Note

This is the documentation for the latest development branch and may refer to features that are not available in released versions. If you are looking for the documentation for a specific release, use the drop-down menu on the left and select the desired version.

Audio Module API Manual#

Overview#

This manual aims to provide a detailed introduction to the CanMV audio module, guiding developers on how to implement audio capture and playback functionality by calling Python API interfaces.

API Introduction#

wave#

The wave module provides a simple way to read and process WAV files.

  • The wave.open function can open a WAV file and return the corresponding class object.

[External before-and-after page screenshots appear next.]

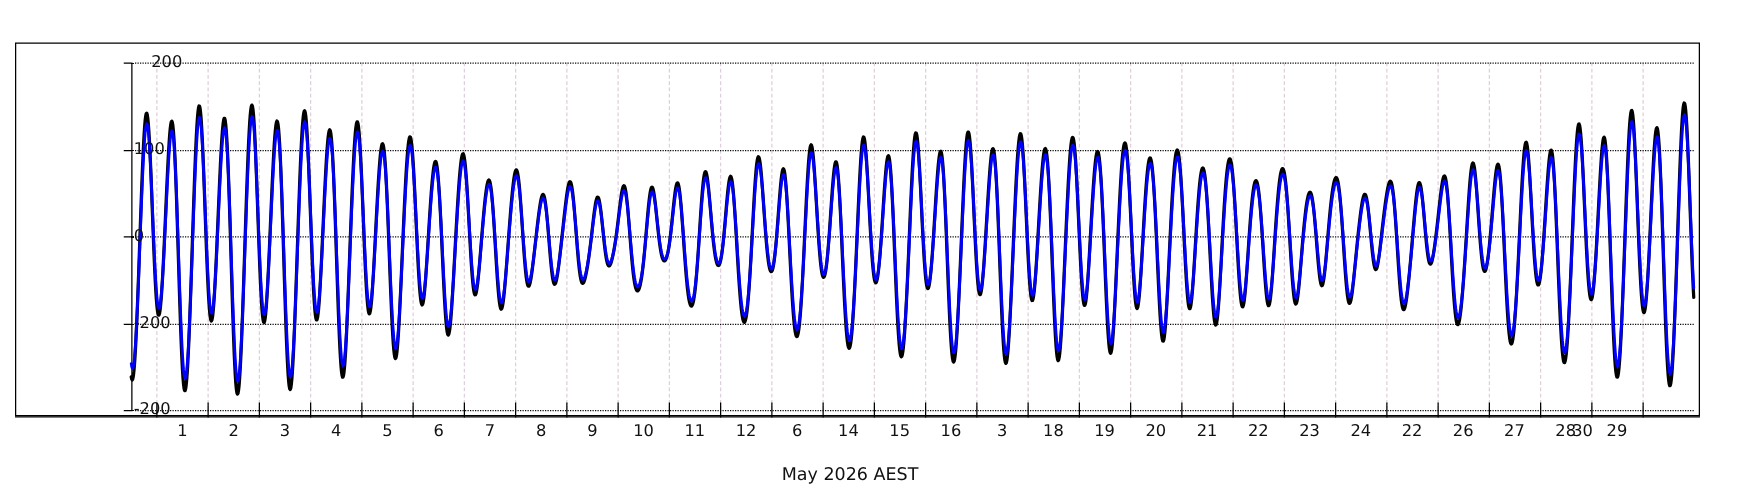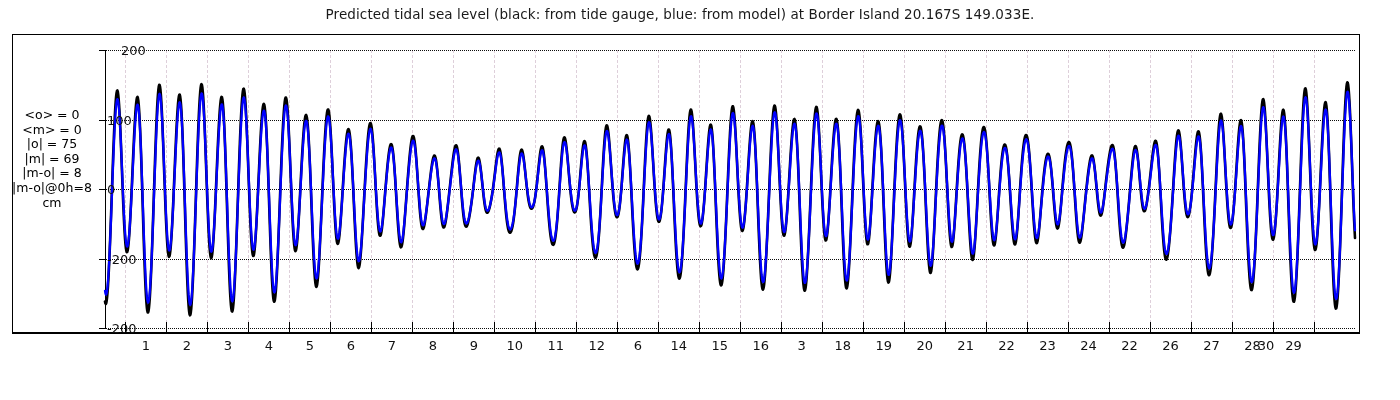"Predicted tidal sea level (black:" div { html: <div>Predicted tidal sea level (black: from tide gauge, blue: from model) at Border Island 20.167S 149.033E.</div> -> none }
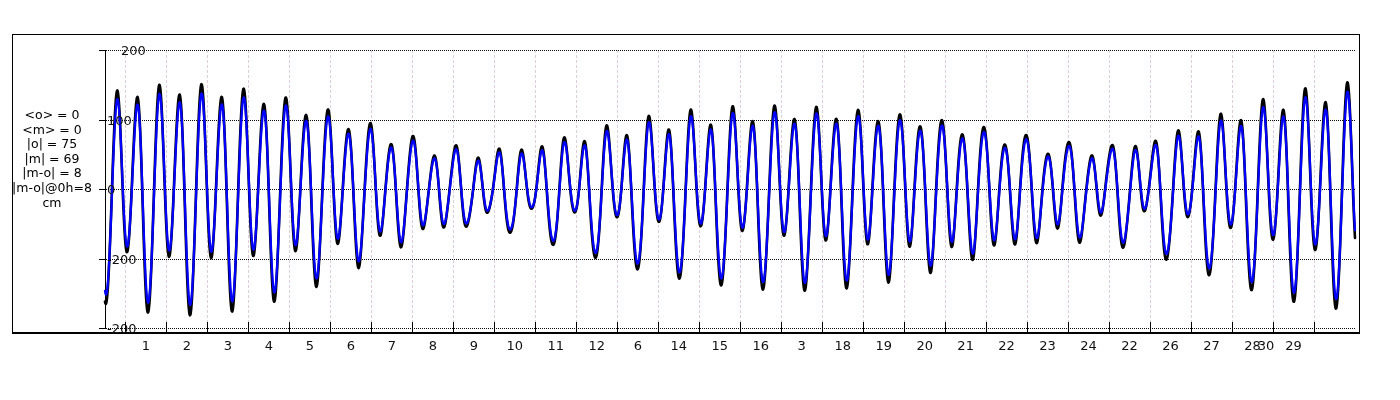"<o> = 0" div { html: <div> <div>&lt;o&gt; = 0</div> <div>&lt;m&gt; = 0</div> <div>|o| = 75</div> <div>|m| = 69</div> <div>|m-o| = 8</div> <div>|m-o|@0h=8</div> <div>cm</div> </div> -> none }
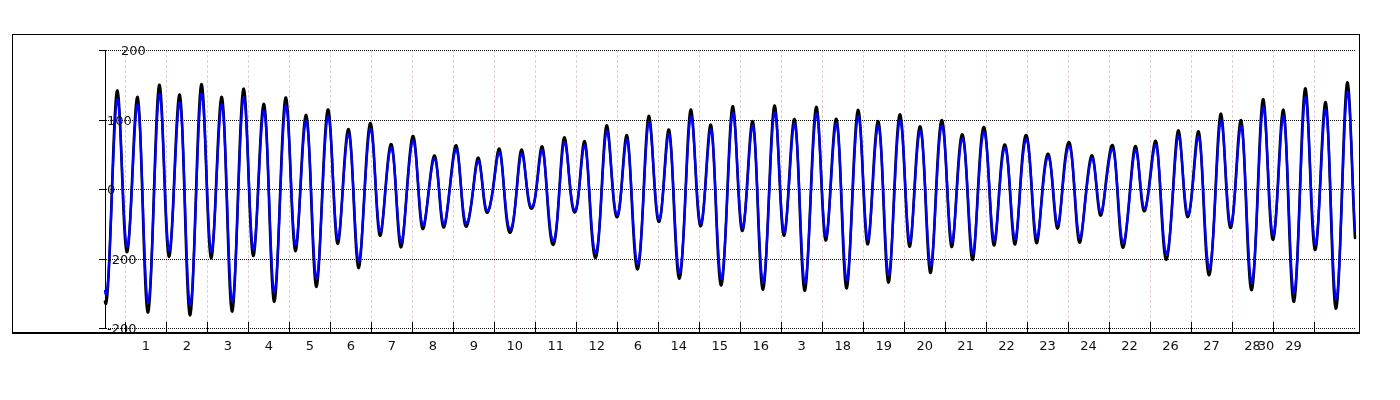"May 2026 AEST" div { html: none -> <div>May 2026 AEST</div> }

  • The wave.Wave_read class provides methods to obtain metadata of a WAV file (such as sample rate, sample points, number of channels, and sample precision) and to read WAV audio data from the file.

  • The wave.Wave_write class provides methods to set metadata of a WAV file (such as sample rate, sample points, number of channels, and sample precision) and to save PCM audio data to a WAV file.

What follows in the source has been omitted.